■ **Directions**
Give the number of lines in the entries below that contain "name". Write nothing besides it.
(Entries shown Opens)
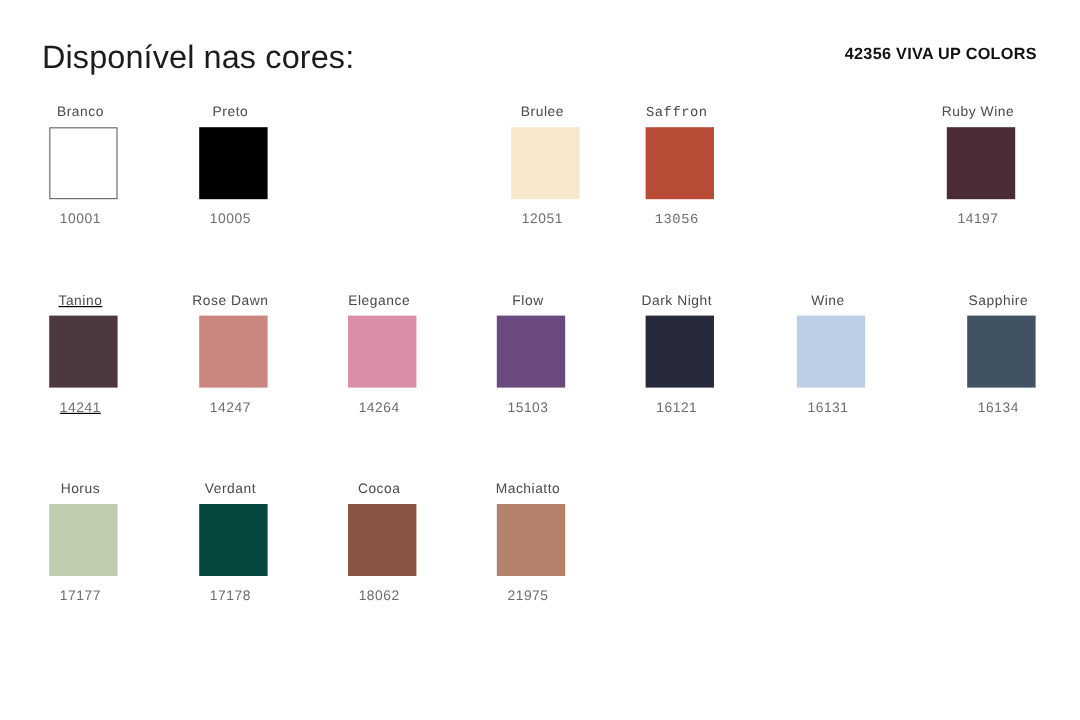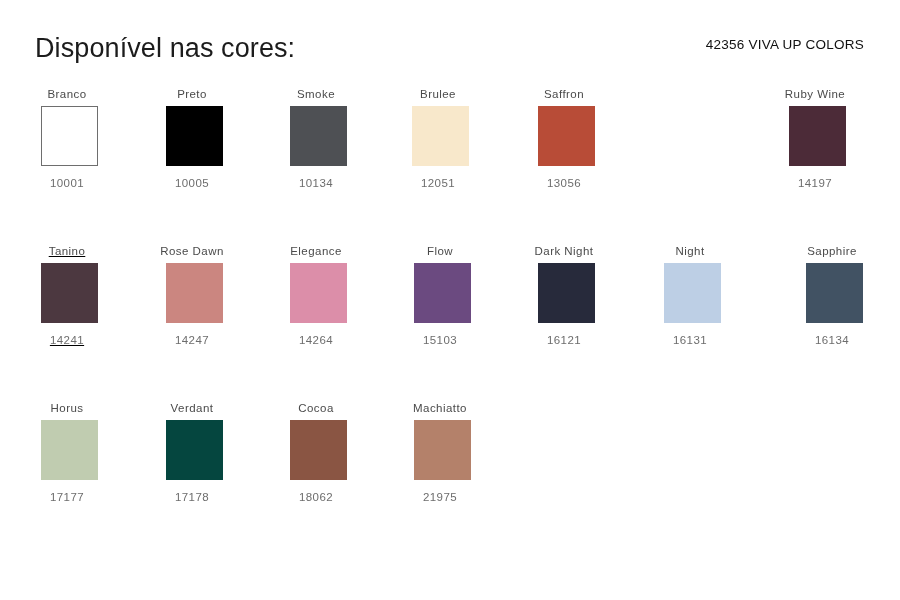--- a/index.html
+++ b/index.html
@@ -39,7 +39,7 @@
     right: 36px;
     top: 37px;
     font-size: 13.5px;
-    font-weight: 400;
+    font-weight: 700;
     color: #111111;
     letter-spacing: 0.25px;
     white-space: nowrap;

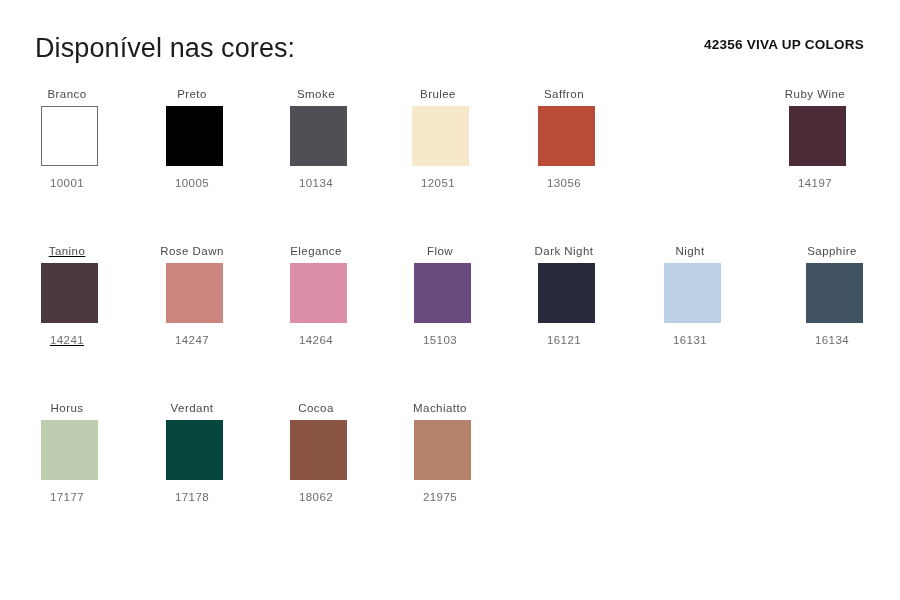--- a/index.html
+++ b/index.html
@@ -125,13 +125,6 @@
         </span>
         <span class="color-code">10005</span>
       </div>
-      <div class="color-cell" style="left: 254px;">
-        <span class="color-name">Smoke</span>
-        <span class="swatch-wrap">
-          <span class="swatch" style="left: 36px; background: rgb(78, 80, 84);"></span>
-        </span>
-        <span class="color-code">10134</span>
-      </div>
       <div class="color-cell" style="left: 376px; text-align: center;">
         <span class="color-name">Brulee</span>
         <span class="swatch-wrap">

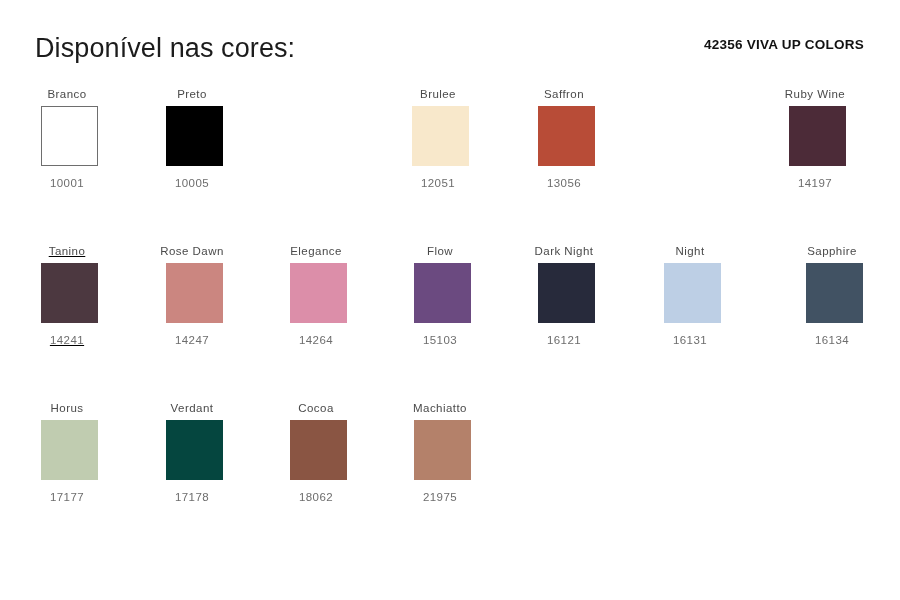--- a/index.html
+++ b/index.html
@@ -125,7 +125,7 @@
         </span>
         <span class="color-code">10005</span>
       </div>
-      <div class="color-cell" style="left: 376px; text-align: center;">
+      <div class="color-cell" style="left: 390px; text-align: center;">
         <span class="color-name">Brulee</span>
         <span class="swatch-wrap">
           <span class="swatch" style="left: 36px; background: rgb(248, 232, 203);"></span>

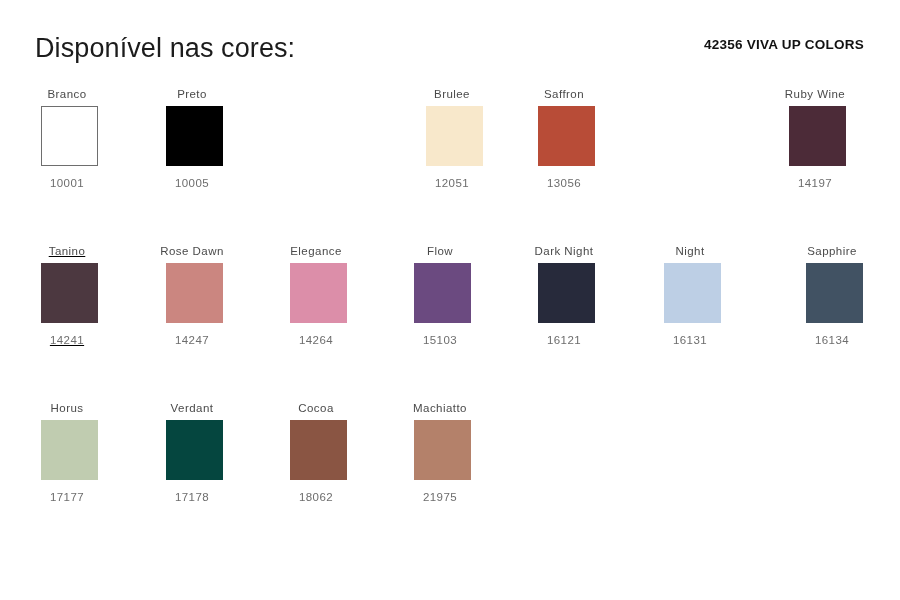--- a/index.html
+++ b/index.html
@@ -132,7 +132,7 @@
         </span>
         <span class="color-code">12051</span>
       </div>
-      <div class="color-cell" style="left: 502px;">
+      <div class="color-cell" style="left: 502px; font-family: Liberation Mono, monospace;">
         <span class="color-name">Saffron</span>
         <span class="swatch-wrap">
           <span class="swatch" style="left: 36px; background: rgb(184, 76, 55);"></span>

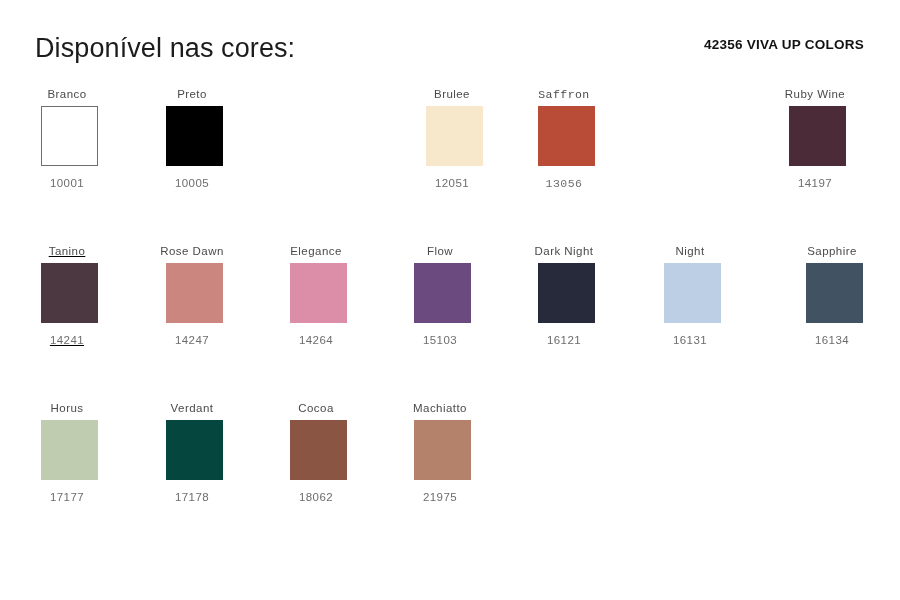--- a/index.html
+++ b/index.html
@@ -184,7 +184,7 @@
         <span class="color-code">16121</span>
       </div>
       <div class="color-cell" style="left: 628px;">
-        <span class="color-name">Night</span>
+        <span class="color-name">Wine</span>
         <span class="swatch-wrap">
           <span class="swatch" style="left: 36px; background: rgb(189, 207, 229);"></span>
         </span>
(Entries shown Closes)
■ **Answer to this task**
6